MARKETING
Why marketers have a love-hate relationship with complexity
Henk-jan ter Brugge is director, global digital marketing and e-commerce for consumer- and healthcare-tech giant Philips in Amsterdam. We caught up with him about his experience with marketing and technology.
So how did you wind up in marketing? What brought you to where you are today?
I didn’t specifically study marketing, but I see people of all backgrounds and trades in marketing nowadays. So, I’m not a classical marketeer as a lot of graduates think of it.
I started at a startup, but seven years ago I started working for Philips and I started in the global digital team. Then I worked for six months in the Chinese market in Shanghai. Then I worked in new business development. So, really to sell a solution of Philips in the market. And that’s basically where my interest started for digital marketing and everything around it.
What happened?
I saw I couldn’t do my job as I wanted to do. I wanted to make a simple website. [I couldn’t] partly because I was relatively young starting in the big company. I just didn’t know how the company worked, right? But partly the ways [to do that] were not yet in place at that time, but that has improved significantly as they say.
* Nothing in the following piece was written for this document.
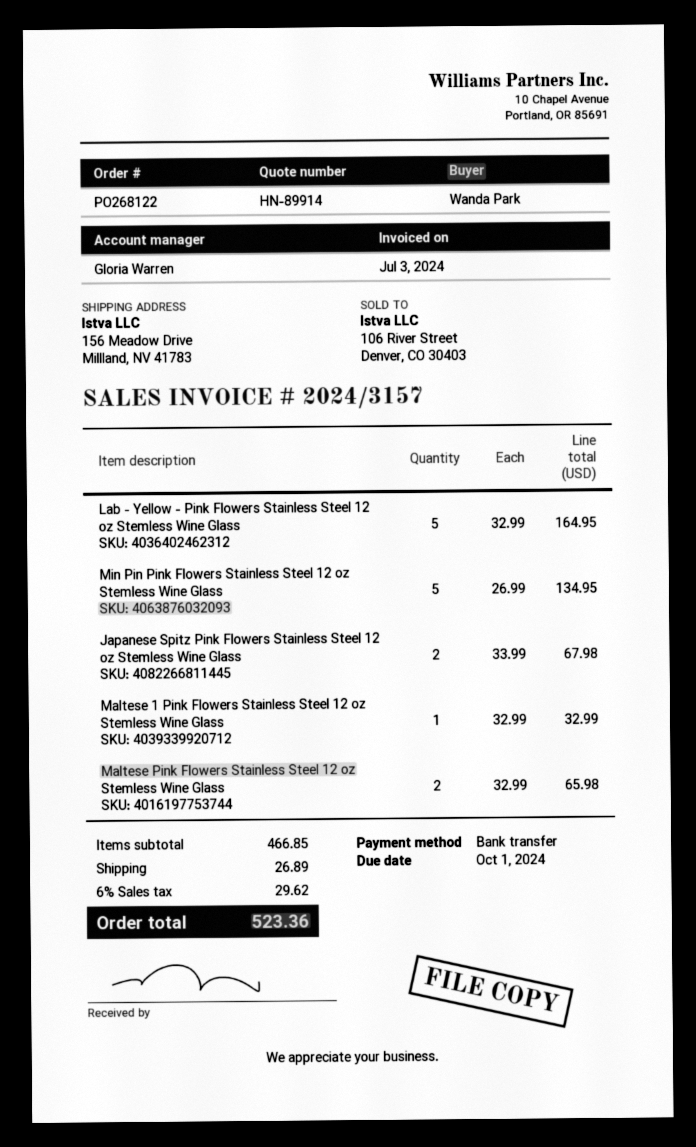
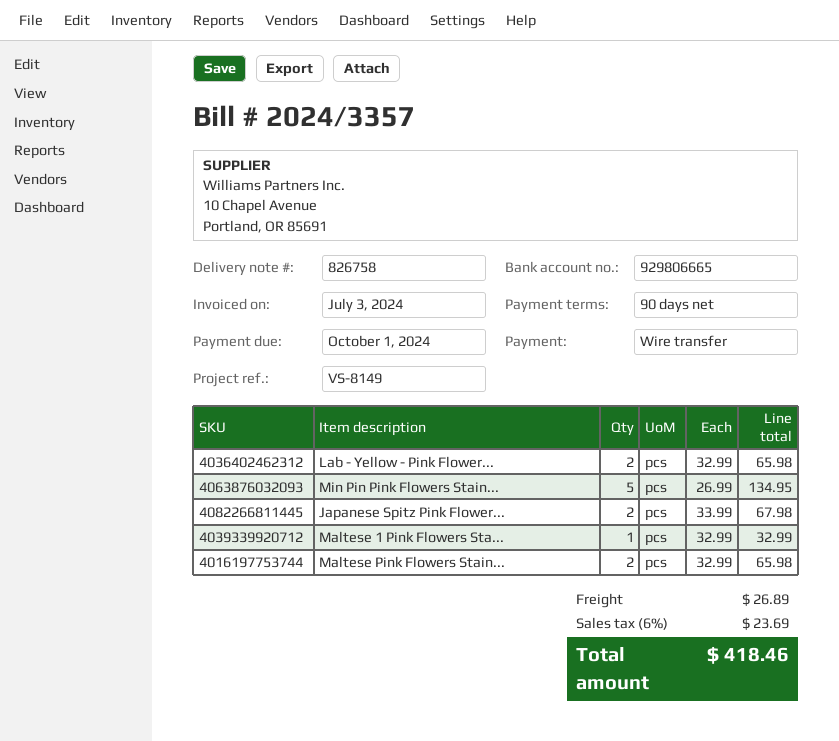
invoice number: 2024/3157 -> 2024/3357
Lab - Yellow - Pink Flowers Stainless Steel 12 oz Stemless Wine Glass: 5 x 32.99 = 164.95 -> 2 x 32.99 = 65.98
tax: 6% = 29.62 -> 6% = 23.69
total: 523.36 -> 418.46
[After that] I moved back to the global digital marketing commerce team. And I really got a love for the backbone of marketing. It has been a good choice so far. I get a lot of energy from it … I love the newness. I love the complexity, which is something you like but also hate.
Why is that?
With a lot of big companies, they almost show off with all the technology they have and I don’t think it’s something per se to show off with. Less technology can be better, depending on whether you take it from a global or local market perspective.
Complexity means a lot and it means nothing. It’s making sense of that complexity that matters. Getting understanding from the data you have, getting the right teams behind it, letting teams understand the value of the technology. Doing that means not putting technology first, but putting the use case first, what you deliver with it.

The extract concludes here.